Let’s talk about custard creams.

Once a noble biscuit, favoured by tea-swilling aunties and children with a talent for spotting a cracked edge at twenty paces.

But something’s gone terribly wrong.

Back in the golden age of biscuitry, a custard cream was a solid, trustworthy rectangle. Beige, mildly crunchy, and filled with a modest splodge of custard-ish paste. Nothing showy. Just a quiet nod to pudding. It tasted like the first day of the school holidays and came with a crunch you could set your watch by.

Not any more.

Now, the modern custard cream has been chemically embalmed and dipped in something that glows faintly under UV light. The filling isn’t custard, it’s some sort of synthetic frosting that tastes like a toothpaste factory had a breakdown during a sugar delivery. One bite and you’re hurled into a cloying avalanche of saccharine, the kind of sweetness usually reserved for American cereals or unstable unicorns.

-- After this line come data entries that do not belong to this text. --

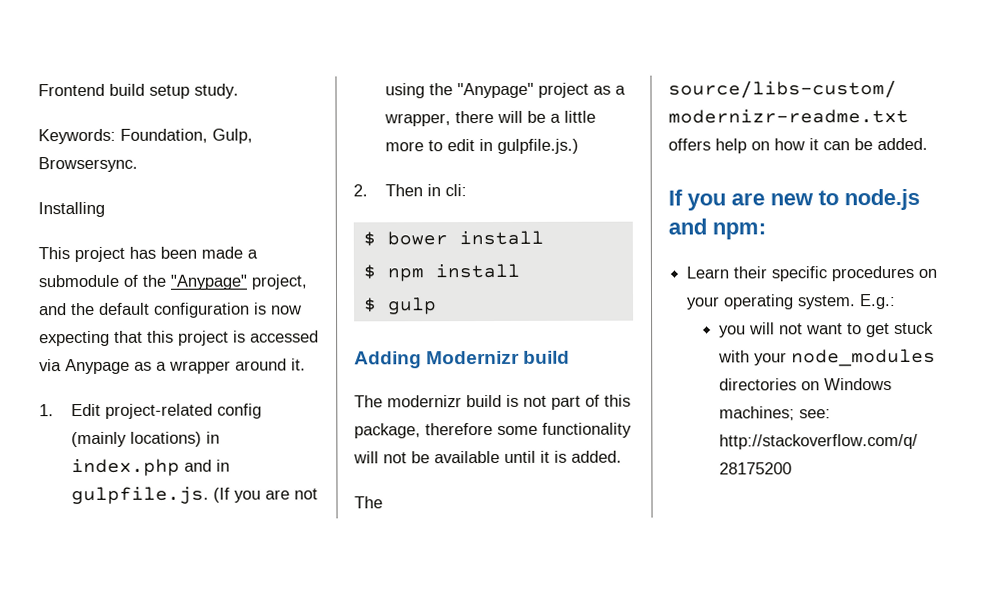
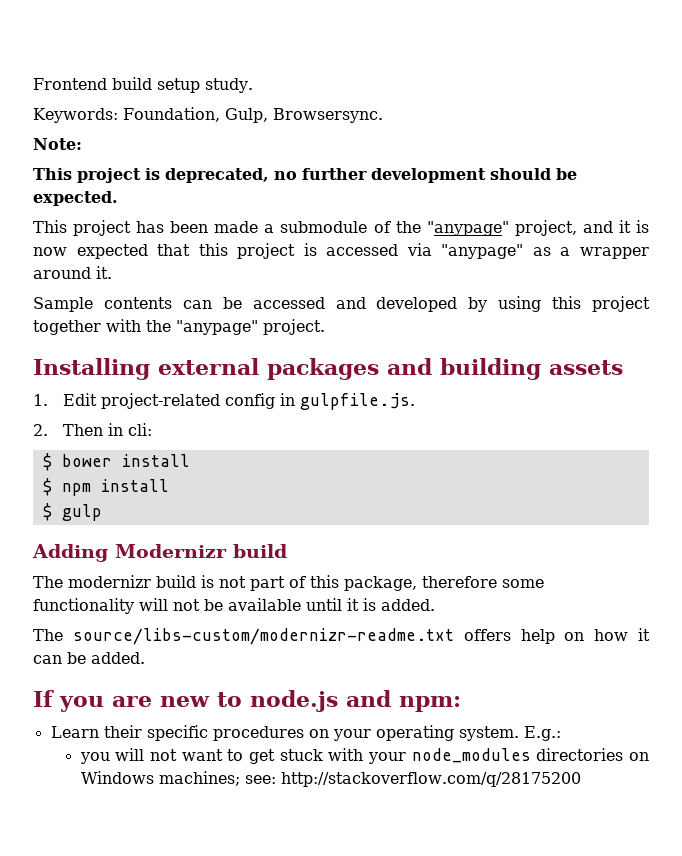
[38,201,105,218] Installing -> [33,138,82,150] [33,168,577,183] [33,191,118,206] Note: // This project is deprecated, no further development should be expected.
[170,274,247,290] "Anypage" -> [426,221,509,236] "anypage"
[71,302,250,318] the default configuration -> [618,220,631,233] it
[39,330,110,347] expecting -> [76,244,148,259] expected
[65,358,130,375] Anypage -> [441,244,524,259] "anypage"
[39,403,262,419] [70,431,220,448] [70,458,230,477] [70,486,318,505] [384,82,626,99] [383,110,596,127] [384,138,579,154] 1. Edit project-related config (mainly locations) in index.php and in gulpfile.js. (If you are not using the "Anypage" project as a wrapper, there will be a little more to edit in gulpfile.js.) -> [33,296,650,312] [33,319,325,335] [33,358,623,380] [33,393,416,410] Sample contents can be accessed and developed by using this project together with the "anypage" project. // Installing external packages and building assets // 1. Edit project-related config in gulpfile.js.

The biscuit itself—once sturdy enough to survive a dunking—now collapses like a cheap gazebo in a stiff breeze. And the flavour? Gone. Replaced by something you’d expect to be sold in a shiny wrapper with a QR code and a health warning.

So let’s take a moment, shall we? The next time you see those garish yellow packets in the supermarket, remember what we once had. A biscuit that understood its role: dependable, nostalgic, and quietly excellent.

Rest well, custard cream. You were flavourful without being needy. Sweet without being desperate. And now? You’ll likely be reincarnated as a £7.50 “heritage biscuit” in a shop that refuses to take cash and insists on calling jam “fruit reduction.”

But that, as they say, is another story.